And why just 128-bit AES? AES-256 is not much slower, is it? I think I read it's only 30 percent slower than 128-bit encryption. Either way PFS should become the default for all encrypted communications.
Companies need to start setting their own minimums years ahead of what NIST is recommending. NIST recommended the use of RSA 1024-bit until 2010, so that probably means companies should've moved away from RSA 1024-bit at least 3-5 years earlier. Yet here we are, with most companies today still using RSA 1024-bit 3 years after what even NIST recommended. Time to put security over profits first.
Also, as Ptacek is saying, it's time to implement TACK for certificate pinning:
If one good thing comes of this most recent debacle, though, it'll be an industry reconsideration of the concepts that didn't manage to become NIST standards, like modern stream ciphers and faster curves.
or list all openssl curves: $ openssl ecparam -list_curves
I semi-regularly see it on Cloudflare sites because their customers haven't bothered to send their own keys to Cloudflare.
I thought it was ironic than article about SSL security was doing something that is less secure than possible (from the end user's point-of-view).
Just to be clear, yes, I understand that the operator of brainsmith.org isn't gaining any more security by sending CF the private key to their own cert vs. using CF's G2 cert. With the first approach the end user of brainsmith.org has better security since he can view the site without having to trust an MITM-capable certificate.
I've never seen a CDN that will let you load an ssl cert for less than a few hundred dollars. SNI isn't supported widely enough yet, so they have to dedicate an IP to you.
And how can browsers start to use any other parameters before they standardise them? I think they can't?
1. Locate a public string. A tweet or a quote should suffice.
2. SHA-512 the string to obtain a seed.
3. Use that seed to generate b, and calculate N = #E(Fp) = n * h, and choose a base point P. Of course we need to ensure that these parameters are safe against known attacks.
4. Mandate that the new set of parameters MUST be supported wherever NIST prime curves are supported.
The last step is probably the most difficult. You don't need that if you don't need to interoperate with other implementations though.
- curve25519 and the other djb et al curves.
Changes should stand on their own merits. I don't see why we should trust anyone, random or not. It's not about trusting people, it's about trusting algorithms. So it doesn't really matter who in particular proposes changes.
From a theoretical perspective, the polynomial MACs (like GHASH) are very well understood.
But, much more importantly, the TLS GCM construction is the only modern stream encryption standardized and widely available to TLS. The block constructions in TLS suffer from being created before Encrypt-then-MAC was proven secure; they do the operations the other way around, and thus require extremely fiddly code to quash side channels that have (unlike GCM) already been shown to admit plausible attacks.
The author of this proposal probably isn't so much making a statement about GCM so much as he is suggesting that we need to deprecate the 90's-crypto parts of TLS, which is something that is hard to argue with.
The ARMv8 architecture is supposed to come with hardware optimized AES and SHA-1/SHA-2 encryption, and be "up to 10x" faster than on ARMv7. ARMv8 chips should start coming out next year.

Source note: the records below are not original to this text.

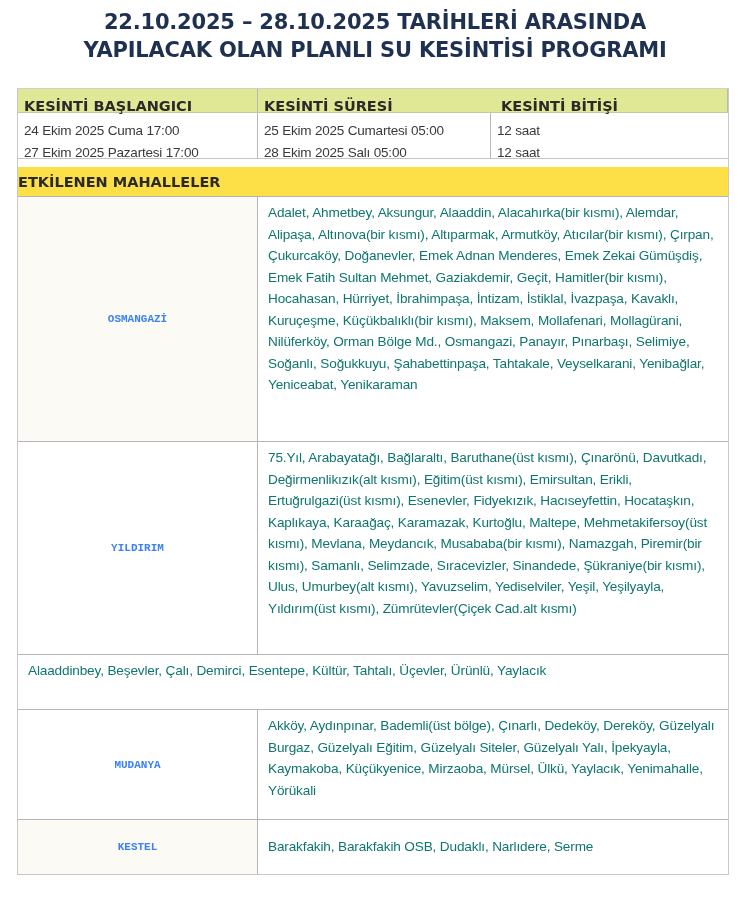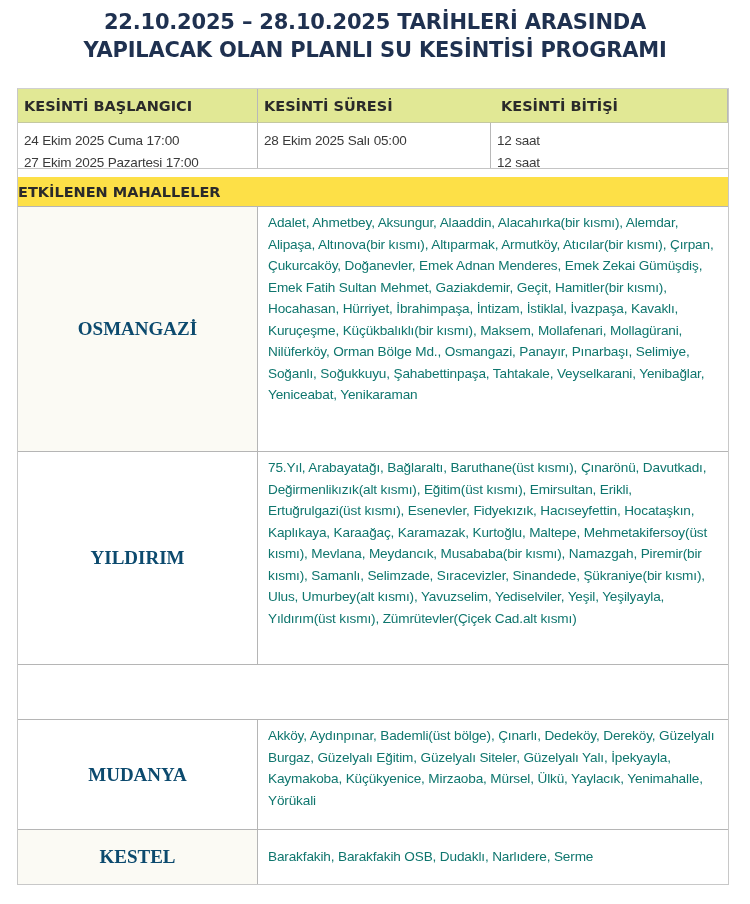--- a/index.html
+++ b/index.html
@@ -9,39 +9,39 @@
       position: absolute; left: 0; top: 8px; width: 750px;
       text-align: center; color: #1f3150; font-weight: bold;
       font-size: 21px; line-height: 28px; letter-spacing: -0.2px;
       font-family: "DejaVu Sans", sans-serif;
     }
     .title div { white-space: nowrap; }
     .tbl {
       position: absolute; left: 17px; top: 88px; width: 712px;
       border: 1px solid #c8c8c8; border-top: 1px solid #d0d0d0;
     }
-    .hdr-row { display: flex; background: #e1e895; height: 34px; border-bottom: 1px solid #c4c8a0; }
+    .hdr-row { display: flex; background: #e1e895; height: 24px; border-bottom: 1px solid #c4c8a0; }
     .hdr-row .c { font-weight: bold; font-size: 14.5px; color: #2a2a2a; padding: 9px 6px 0 6px; font-family: "DejaVu Sans", sans-serif; }
     .c1 { width: 240px; border-right: 1px solid #b8b8b8; }
     .c2 { width: 233px; border-right: 1px solid #b8b8b8; }
     .c3 { flex: 1; }
     .date-row { display: flex; height: 46px; border-bottom: 1px solid #c4c4c4; background: #fff; }
     .date-row .c { font-size: 13.5px; color: #3a3a3a; padding: 7px 6px 0 6px; line-height: 22px; white-space: nowrap; letter-spacing: -0.2px; }
     .sec-hdr {
       background: #fde047; height: 30px; text-align: left; font-weight: bold;
       font-size: 14.5px; line-height: 30px; color: #2a2a2a; border-bottom: 1px solid #b5b5b5;
       font-family: "DejaVu Sans", sans-serif;
       margin-top: 8px;
     }
     .drow { display: flex; border-bottom: 1px solid #b5b5b5; }
     .drow:last-child { border-bottom: none; }
     .dname {
       width: 240px; border-right: 1px solid #b5b5b5; display: flex;
       align-items: center; justify-content: center; font-weight: bold;
-      font-size: 19px; color: #0c4a6e; font-family: Liberation Serif, serif;
+      font-size: 11px; color: #3b82f6; font-family: Liberation Mono, monospace;
     }
     .dname.alt { background: #fbfaf4; }
     .dlist {
       flex: 1; font-size: 13.6px; line-height: 21.5px; color: #0f766e;
       padding: 5px 8px 5px 10px; letter-spacing: -0.15px;
     }
   </style>
 </head>
 <body>
 
@@ -55,38 +55,40 @@
     <div class="c c1">KESİNTİ BAŞLANGICI</div>
     <div class="c c3">KESİNTİ SÜRESİ</div>
     <div class="c c2">KESİNTİ BİTİŞİ</div>
   </div>
   <div class="date-row">
     <div class="c c1">
       <div>24 Ekim 2025 Cuma 17:00</div>
       <div>27 Ekim 2025 Pazartesi 17:00</div>
     </div>
     <div class="c c2">
+      <div>25 Ekim 2025 Cumartesi 05:00</div>
       <div>28 Ekim 2025 Salı 05:00</div>
     </div>
     <div class="c c3">
       <div>12 saat</div>
       <div>12 saat</div>
     </div>
   </div>
   <div class="sec-hdr">ETKİLENEN MAHALLELER</div>
 
   <div class="drow" style="height:245px;">
     <div class="dname alt">OSMANGAZİ</div>
     <div class="dlist">Adalet, Ahmetbey, Aksungur, Alaaddin, Alacahırka(bir kısmı), Alemdar, Alipaşa, Altınova(bir kısmı), Altıparmak, Armutköy, Atıcılar(bir kısmı), Çırpan, Çukurcaköy, Doğanevler, Emek Adnan Menderes, Emek Zekai Gümüşdiş, Emek Fatih Sultan Mehmet, Gaziakdemir, Geçit, Hamitler(bir kısmı), Hocahasan, Hürriyet, İbrahimpaşa, İntizam, İstiklal, İvazpaşa, Kavaklı, Kuruçeşme, Küçükbalıklı(bir kısmı), Maksem, Mollafenari, Mollagürani, Nilüferköy, Orman Bölge Md., Osmangazi, Panayır, Pınarbaşı, Selimiye, Soğanlı, Soğukkuyu, Şahabettinpaşa, Tahtakale, Veyselkarani, Yenibağlar, Yeniceabat, Yenikaraman</div>
   </div>
   <div class="drow" style="height:213px;">
     <div class="dname">YILDIRIM</div>
     <div class="dlist">75.Yıl, Arabayatağı, Bağlaraltı, Baruthane(üst kısmı), Çınarönü, Davutkadı, Değirmenlikızık(alt kısmı), Eğitim(üst kısmı), Emirsultan, Erikli, Ertuğrulgazi(üst kısmı), Esenevler, Fidyekızık, Hacıseyfettin, Hocataşkın, Kaplıkaya, Karaağaç, Karamazak, Kurtoğlu, Maltepe, Mehmetakifersoy(üst kısmı), Mevlana, Meydancık, Musababa(bir kısmı), Namazgah, Piremir(bir kısmı), Samanlı, Selimzade, Sıracevizler, Sinandede, Şükraniye(bir kısmı), Ulus, Umurbey(alt kısmı), Yavuzselim, Yediselviler, Yeşil, Yeşilyayla, Yıldırım(üst kısmı), Zümrütevler(Çiçek Cad.alt kısmı)</div>
   </div>
   <div class="drow" style="height:55px;">
+    <div class="dlist">Alaaddinbey, Beşevler, Çalı, Demirci, Esentepe, Kültür, Tahtalı, Üçevler, Ürünlü, Yaylacık</div>
   </div>
   <div class="drow" style="height:110px;">
     <div class="dname">MUDANYA</div>
     <div class="dlist">Akköy, Aydınpınar, Bademli(üst bölge), Çınarlı, Dedeköy, Dereköy, Güzelyalı Burgaz, Güzelyalı Eğitim, Güzelyalı Siteler, Güzelyalı Yalı, İpekyayla, Kaymakoba, Küçükyenice, Mirzaoba, Mürsel, Ülkü, Yaylacık, Yenimahalle, Yörükali</div>
   </div>
   <div class="drow" style="height:54px;">
     <div class="dname alt">KESTEL</div>
     <div class="dlist" style="display:flex;align-items:center;">Barakfakih, Barakfakih OSB, Dudaklı, Narlıdere, Serme</div>
   </div>
 </div>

So if we're planning "for the future" here, then I'd start with ARMv8 in mind, rather than ARMv7 or even ARMv6 (which really should stop being supported already).
If better and more optimal security means that older phones and lower-end ones will experience a setback in performance on some sites for the next few years (until they get upgraded), so be it.
There's the ARMv7 Cortex A7 chip for low-end now, and ARMv6 chips are terrible for performance anyway. They should not be used as a starting point for very low-end phones anymore.
Going forward, how are site admins to know what ciphersuite to use? This needs to be made very clear. And how are web users to know what the green lock in their browser means, if it can mean anything at all? The current state of affairs is incomprehensible to all but a very few.
There needs to be a big public debate about what ciphersuite is the best. And there should be very careful scrutiny of the implementation. Choosing ciphersuite(s) is a political as well as a technical problem -- the goals should be as clear and simple as possible.
Would any security expert give a critique of this section of the article? That line seems counterintuitive: faster sometimes means easier to break. Shouldn't the goal to be as slow as possible (but no slower than a user will tolerate)?
Also, who is Brian Smith? His personal page doesn't give any info, just an email address. Searching for "brian smith cryptographer" yields a stackoverflow user page, some comments by Brian Smith on various security-related newsgroups, and a linkedin profile with very strange job history -- overlapping timelines, and no entries after 2004 ... I'm assuming that's the same Brian Smith because of his interest in "Cryptography and Information Security."
If that is him, I wonder who he's worked for since 2004? (Should we even be asking these kinds of intrusive questions about people who are proposing new security standards?)
While I'm at it, I may as well ask: who is the submitter, fejr? His account is 5 days old with just one comment but 11 submissions, all related to the NSA or security. I'm curious how they came across this Brian Smith proposal in the first place, because that would give us some information about his background at least. This proposal seems new, because Wayback Machine has no record of that Brian Smith proposal URL so fejr seems to be the first one to post this to any news website.
EDIT: This article deserves a better top comment than mine. When I wrote this, the submission had zero comments and raised a whole lot of questions: Who is this person? Can we trust them? Why haven't we heard about this proposal till now? The answers came swiftly: Brian Smith works for Mozilla. Yes, we can trust that this proposal has no hidden agenda. We hadn't heard about it because it was originally posted to the Mozilla Crypto list two days ago.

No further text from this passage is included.